The practice simply is based on the fact that on the ‘net, Content is King. The sites that have the most usable content (information) keep the visitors there. They become “sticky”. Soon, the visitors start shopping, as well. Also, the search engines love the good substantive text to index. The spiders can really sink their teeth into it.
So, the smart webpreneur would want his website to be full of good sticky pages, full of information both for visitors and for search engines.
This opens up a great opportunity for someone with a little knowledge on a subject and a little bit of interest in writing. The idea is to write articles and content and submit it to other people’s sites. In return, they link back to your site.
The benefits are many. First of all, having the article visible on other sites (especially respected ones in your field) can boost your “net cred”. You become an expert, and that gives you more strength in the community.
Having the link back to your site also brings a couple of perks, too. It brings traffic, as people click from the article to your site, looking for more. This will spike as the article is first published, and then taper off. Most article sources will archive the content, so that link will remain active virtually indefinitely, so traffic will continue to trickle in.
The linkback also counts for search engine link popularity as well, and it’s one of the strongest inbound links you can get. It’s non-reciprocal, it’s deep in the text, and it’s a part of the content.
OK, how do you do it?
- First of all, pick something you know about, something you can speak of with confidence. If you’ve based your website around one of your own interests, this probably won’t be too difficult.
- Pick a subject matter that’s relevant to your site’s audience. If my site is about sports cars, it doesn’t help as much to write about beanie baby trading. Remember, you want to find your audience, and get in front of them. Writing about their interests will pull you up in their searches.
- You don’t have to write too much, but don’t write too little, either. I use the rain puddle as my guide. It has to be clear, and it has to be enough to cover the ground, but no so deep that they have to wade through it. As a general rule, 750-1000 words is good. If you find that an article is going longer than that, narrow it’s focus or split it into two articles.
- Make sure that the article is full of actually usable information. Too often I read a few paragraphs that just sort of dust over a topic, and don’t leave me any more enlightened than I was to begin with. Even less covers how to implement the topic. Why would a site owner want to publish content like that?
- After you’ve written a first or even second draft, go back through it and make it more keyword-rich. What search terms would be relevant to the topic? Work those words and phrases more into the text, repeating some of the stronger ones. This will help people find the article.
- Once you’ve got an article written, the first step is to post it on your own site. Some good, keyword-rich content will do wonders for your rankings and your traffic.
- Next, go to google and search for article directories. Post it to as many of these article directories as is appropriate for the content. More postings here can draw more uses of your articles, as site owners and newsletter editors choose their content. More uses means more linkbacks. One of my favorites is http://ezinearticles.com, but there are many others.

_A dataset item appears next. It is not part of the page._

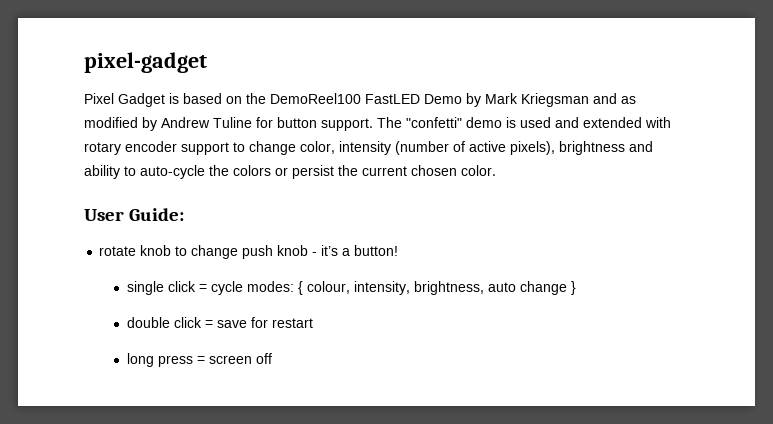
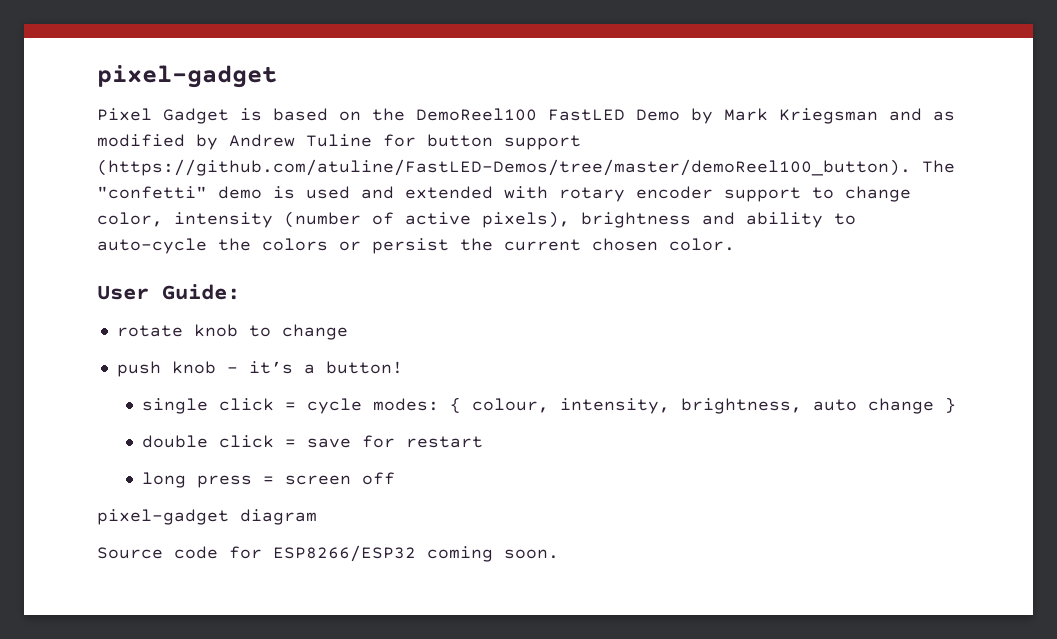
[321,118,373,131] support. -> [504,135,581,150] [97,159,911,176] support (https://github.com/atuline/FastLED-Demos/tree/master/demoReel100_button).
(239, 252) none -> (348, 332) //
(272, 358) none -> [97,509,317,525] [97,545,559,562] // pixel-gadget diagram // Source code for ESP8266/ESP32 coming soon.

- Offer it to specific websites, too. As you’re out and about on the web, whether you’re looking for reciprocal links, or just checking out the competition, pause and offer an article to another site that targets the same audience. Don’t charge, just have them link back to you. They benefit with the content, you benefit from the link. Everybody wins. If the article is about web business, submit it to us at http://e-shoptalk.com
- If your article has a journalistic, reportage sort of flair, post it to websites like http://prweb.com, too, as well as other press release directories.
These steps can help to establish the buzz, the links, the reputation, the traffic, and ultimately the success of your website!